Bir başka gün Kılıçdaroğlu ikisinin de önünü kesti dedi…

Bir başka günün ertesi günü Yavaş’ın gizli planı olduğunu söyledi…

Bir başka günün ertesi gününün bir sonraki günü İmamoğlu yeniden sahne de dedi…

Bir başka gününün dördüncü ertesi günü Kılıçdaroğlu adaylığını neden açıklayamıyor diye yazdı…

Ekranlar sabah dokuz da başladı gece yarısına kadar Millet İttifakı’nın adayını aradı.

O olacak… Hayır o olmayacak bu olacak…

Doğrusunu isterseniz ipe sapa gelmeyen, boş konuşmalarla bunaldık. Hatta ünlü siyasetçilerimizden biri bu sebeple hastanelik oldu!..

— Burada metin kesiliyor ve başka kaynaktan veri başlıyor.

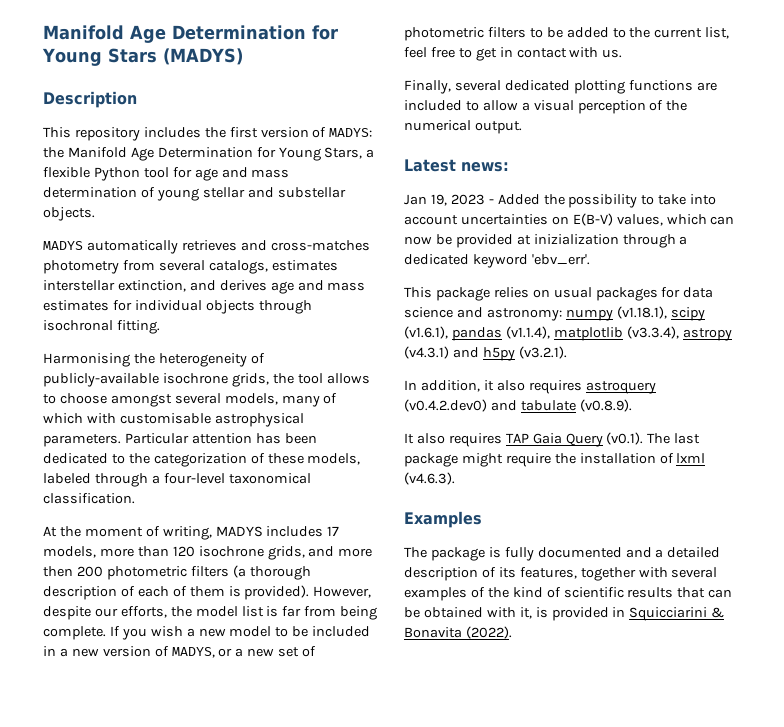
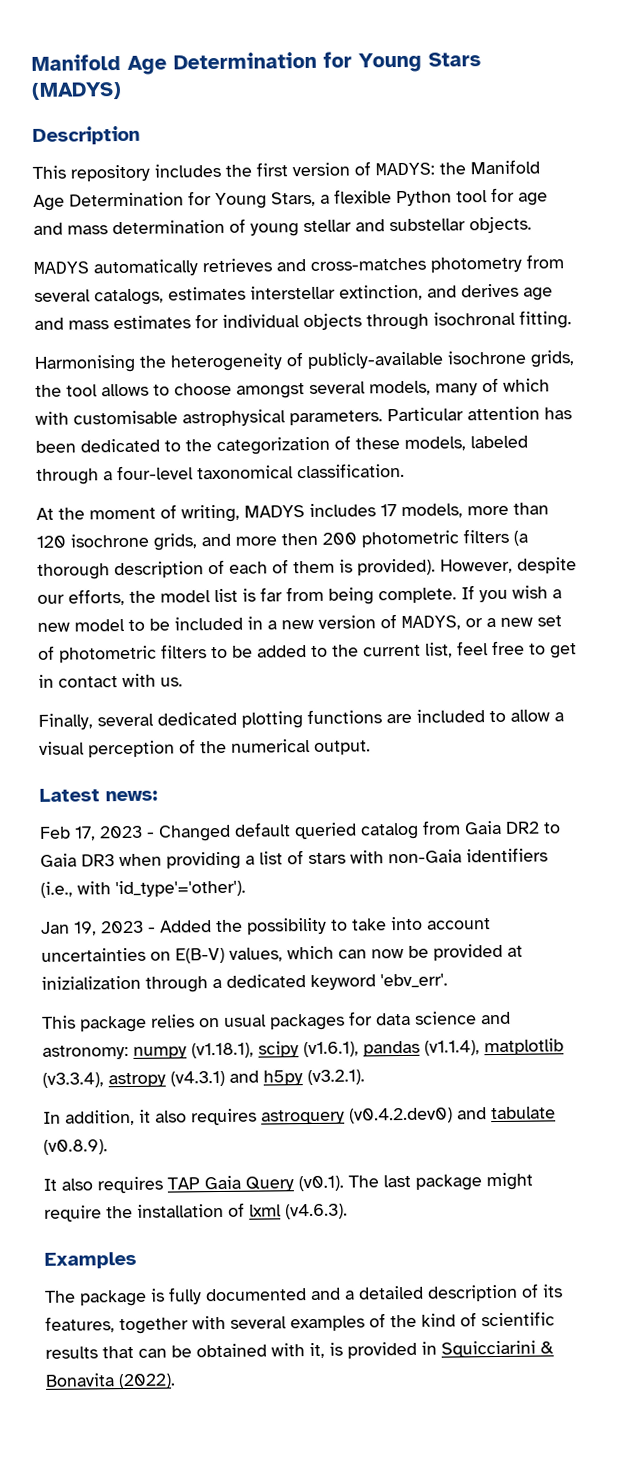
+ Feb 17, 2023 - Changed default queried catalog from Gaia DR2 to Gaia DR3 when providing a list of stars with non-Gaia identifiers (i.e., with 'id_type'='other').

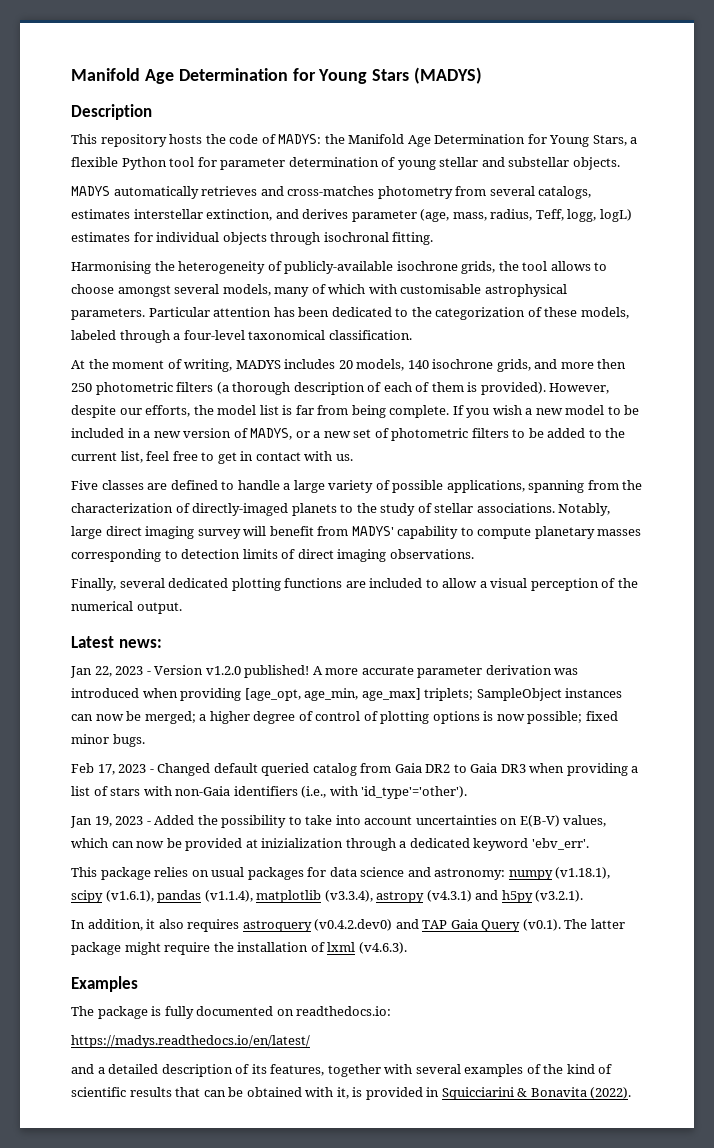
- This repository includes the first version of MADYS: the Manifold Age Determination for Young Stars, a flexible Python tool for age and mass determination of young stellar and substellar objects.
+ This repository hosts the code of MADYS: the Manifold Age Determination for Young Stars, a flexible Python tool for parameter determination of young stellar and substellar objects.
- MADYS automatically retrieves and cross-matches photometry from several catalogs, estimates interstellar extinction, and derives age and mass estimates for individual objects through isochronal fitting.
+ MADYS automatically retrieves and cross-matches photometry from several catalogs, estimates interstellar extinction, and derives parameter (age, mass, radius, Teff, logg, logL) estimates for individual objects through isochronal fitting.
- At the moment of writing, MADYS includes 17 models, more than 120 isochrone grids, and more then 200 photometric filters (a thorough description of each of them is provided).
+ At the moment of writing, MADYS includes 20 models, 140 isochrone grids, and more then 250 photometric filters (a thorough description of each of them is provided).
+ Five classes are defined to handle a large variety of possible applications, spanning from the characterization of directly-imaged planets to the study of stellar associations. Notably, large direct imaging survey will benefit from MADYS' capability to compute planetary masses corresponding to detection limits of direct imaging observations.
+ Jan 22, 2023 - Version v1.2.0 published! A more accurate parameter derivation was introduced when providing [age_opt, age_min, age_max] triplets; SampleObject instances can now be merged; a higher degree of control of plotting options is now possible; fixed minor bugs.
- In addition, it also requires astroquery (v0.4.2.dev0) and tabulate (v0.8.9).
- It also requires TAP Gaia Query (v0.1). The last package might require the installation of lxml (v4.6.3).
+ In addition, it also requires astroquery (v0.4.2.dev0) and TAP Gaia Query (v0.1). The latter package might require the installation of lxml (v4.6.3).
- The package is fully documented and a detailed description of its features, together with several examples of the kind of scientific results that can be obtained with it, is provided in Squicciarini & Bonavita (2022).
+ The package is fully documented on readthedocs.io:
+ https://madys.readthedocs.io/en/latest/
+ and a detailed description of its features, together with several examples of the kind of scientific results that can be obtained with it, is provided in Squicciarini & Bonavita (2022).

Geçen gün Sabah gazetesinde Yavuz Donat yazdı…

Eski Meclis başkanı, çok çok eski siyasetçi. 1977’de milletvekili olan Demirel’in yetiştirdiği isim.

Yavuz Donat ile buluşacakmış tansiyon sorunu nedeniyle hastaneye kaldırılmış. Yavuz Donat sormuş…

AKP’nin Kızılcahamam kampına gittin geldin bir şeye mi sinirlendin?

Yok demiş; televizyonu izle senin de tansiyonun allak bullak olur..

Gerisini Yavuz Donat’ın köşesinden okuyalım.

‘Pazartesi... Akşam... Köksal Toptan ile ayrıldıktan sonra... Eve gittik... Televizyonun başına geçtik.
Haberler... Tartışma programları... Varsa yoksa "Millet İttifakı'nın cumhurbaşkanı adayı..."
Kim olacak? Kemal Kılıçdaroğlu mu? Ekrem İmamoğlu mu?
Mansur Yavaş mı? Bir başkası mı?
Tartışmalar... Saatlerce sürüyor.
Haftalardır... Hatta aylardır... Aynı konu, aynı tartışma.
Sonuç sıfır... Havanda su dövülüyor... Bu konuya odaklanan siyasetçi de, tartışmacı da enerjisini toprağa veriyor.’

Büyüklerime tavsiyem sağlıklarını korumaları için iktidar yanlısı kanallardan uzak durmalarıdır. Memleket yansa onların tek gündemi var: Millet ittifakının adayının kim olacağı. Veya Kılıçdaroğlu’nun aday olup olmayacağı…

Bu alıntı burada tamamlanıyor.